(Web interface edit records)
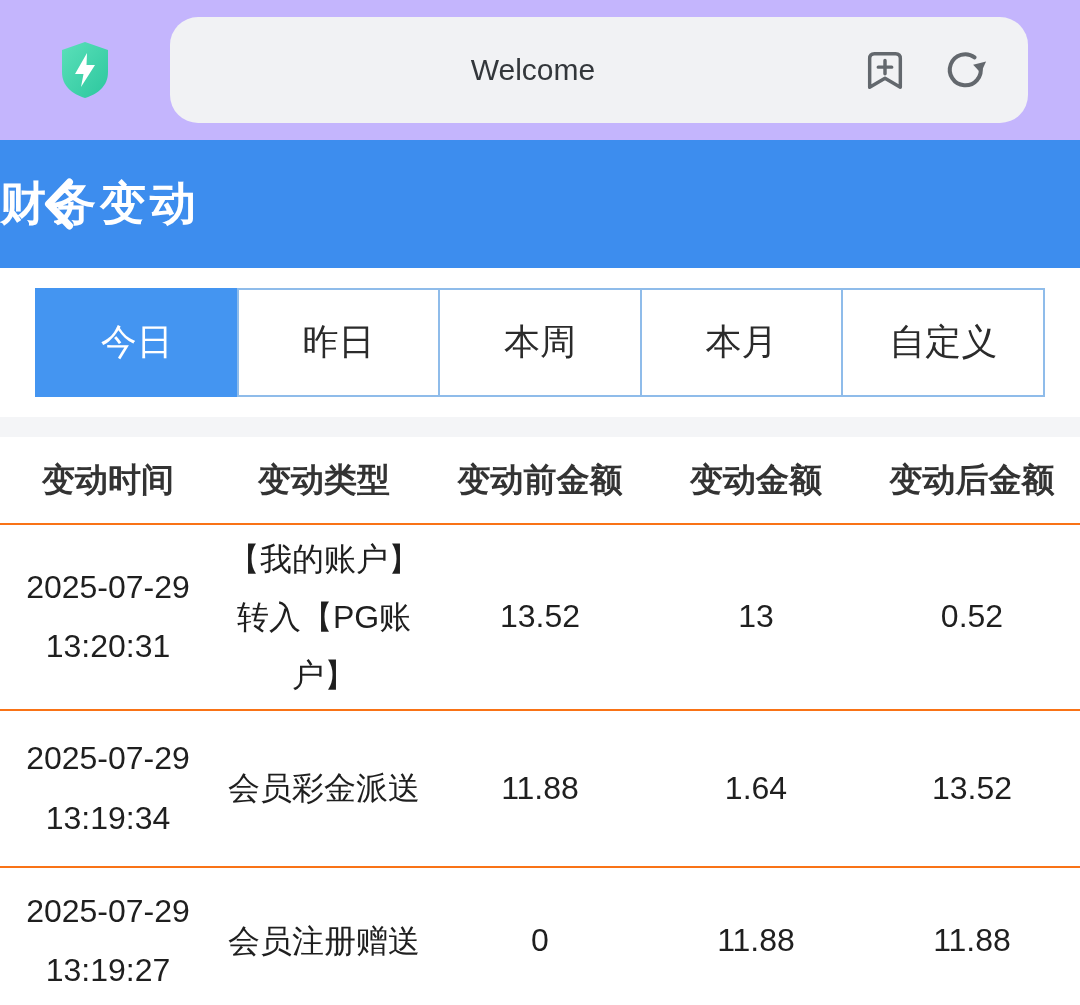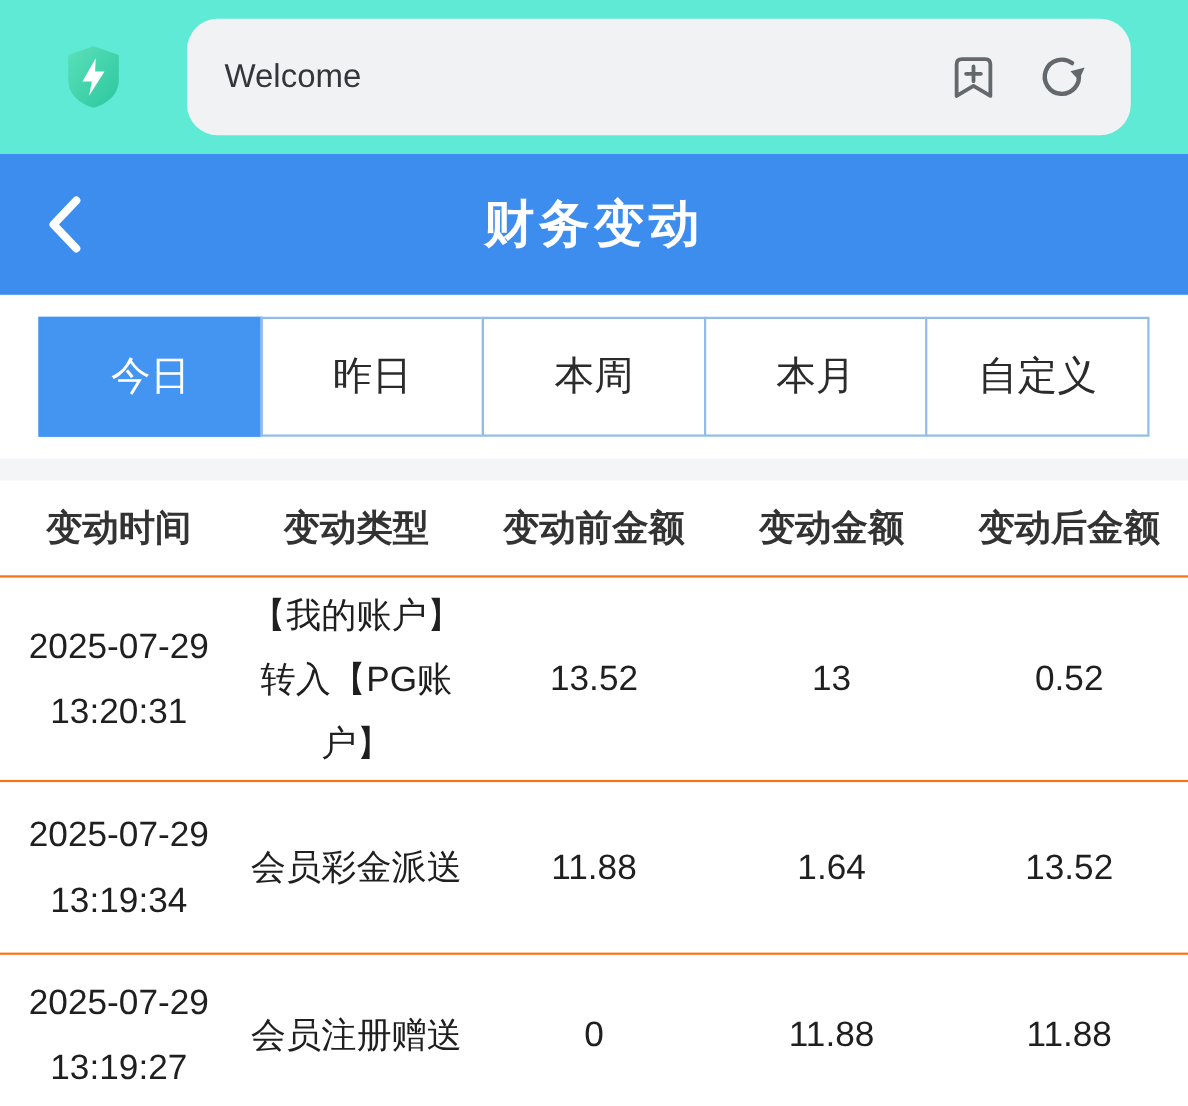--- a/index.html
+++ b/index.html
@@ -7,7 +7,7 @@
               font-family:"Liberation Sans","DejaVu Sans",sans-serif; }
 
   
-  .browser-bar { height:140px; display:flex; align-items:center; background:#5eead4; }
+  .browser-bar { height:140px; display:flex; align-items:center; background:#c4b5fd;text-align:center; }
   .shield-wrap { width:54px; height:60px; margin-left:58px; flex:0 0 auto; }
   .omnibox { flex:1; height:106px; margin-left:58px; margin-right:52px;
              background:#F1F2F4; border-radius:28px; display:flex; align-items:center; }

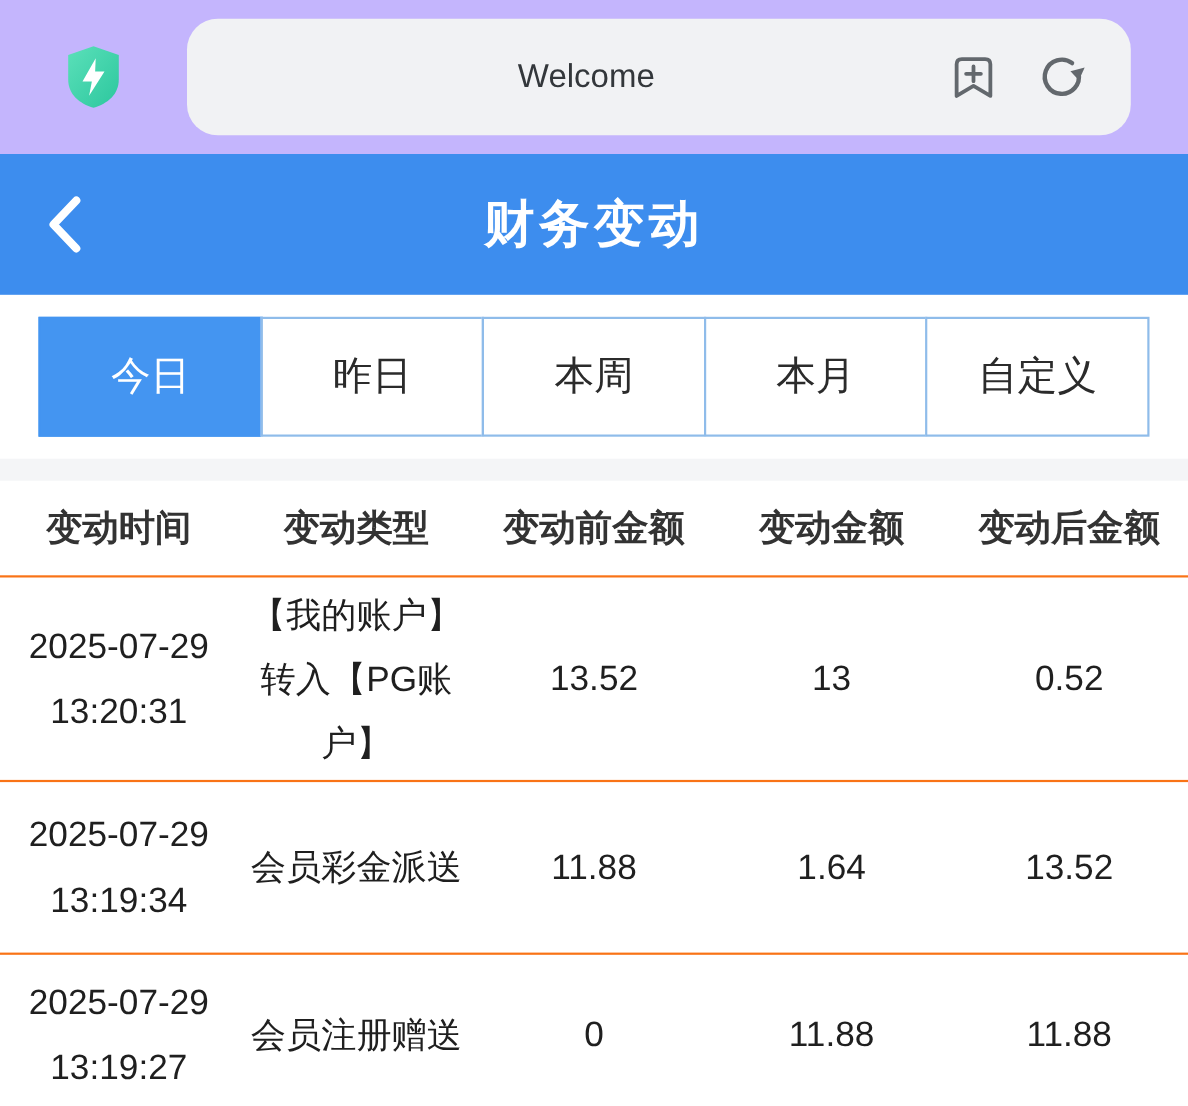--- a/index.html
+++ b/index.html
@@ -17,7 +17,7 @@
 
   
   .app-header { height:128px; background:#3D8DEE; position:relative;
-                display:flex; align-items:center; justify-content:center; }
+                display:flex; align-items:center; justify-content:flex-start; }
   .back-btn { position:absolute; left:42px; top:0; height:100%; width:60px;
               background:none; border:none; display:flex; align-items:center; cursor:pointer; }
   .page-title { color:#ffffff; font-size:46px; font-weight:700; letter-spacing:4px; }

**Directions for this task**
Please repeat the records above exactly, leaving every picture out.

**Answer to the problem**
--- a/index.html
+++ b/index.html
@@ -7,7 +7,7 @@
               font-family:"Liberation Sans","DejaVu Sans",sans-serif; }
 
   
-  .browser-bar { height:140px; display:flex; align-items:center; background:#5eead4; }
+  .browser-bar { height:140px; display:flex; align-items:center; background:#c4b5fd;text-align:center; }
   .shield-wrap { width:54px; height:60px; margin-left:58px; flex:0 0 auto; }
   .omnibox { flex:1; height:106px; margin-left:58px; margin-right:52px;
              background:#F1F2F4; border-radius:28px; display:flex; align-items:center; }

--- a/index.html
+++ b/index.html
@@ -17,7 +17,7 @@
 
   
   .app-header { height:128px; background:#3D8DEE; position:relative;
-                display:flex; align-items:center; justify-content:center; }
+                display:flex; align-items:center; justify-content:flex-start; }
   .back-btn { position:absolute; left:42px; top:0; height:100%; width:60px;
               background:none; border:none; display:flex; align-items:center; cursor:pointer; }
   .page-title { color:#ffffff; font-size:46px; font-weight:700; letter-spacing:4px; }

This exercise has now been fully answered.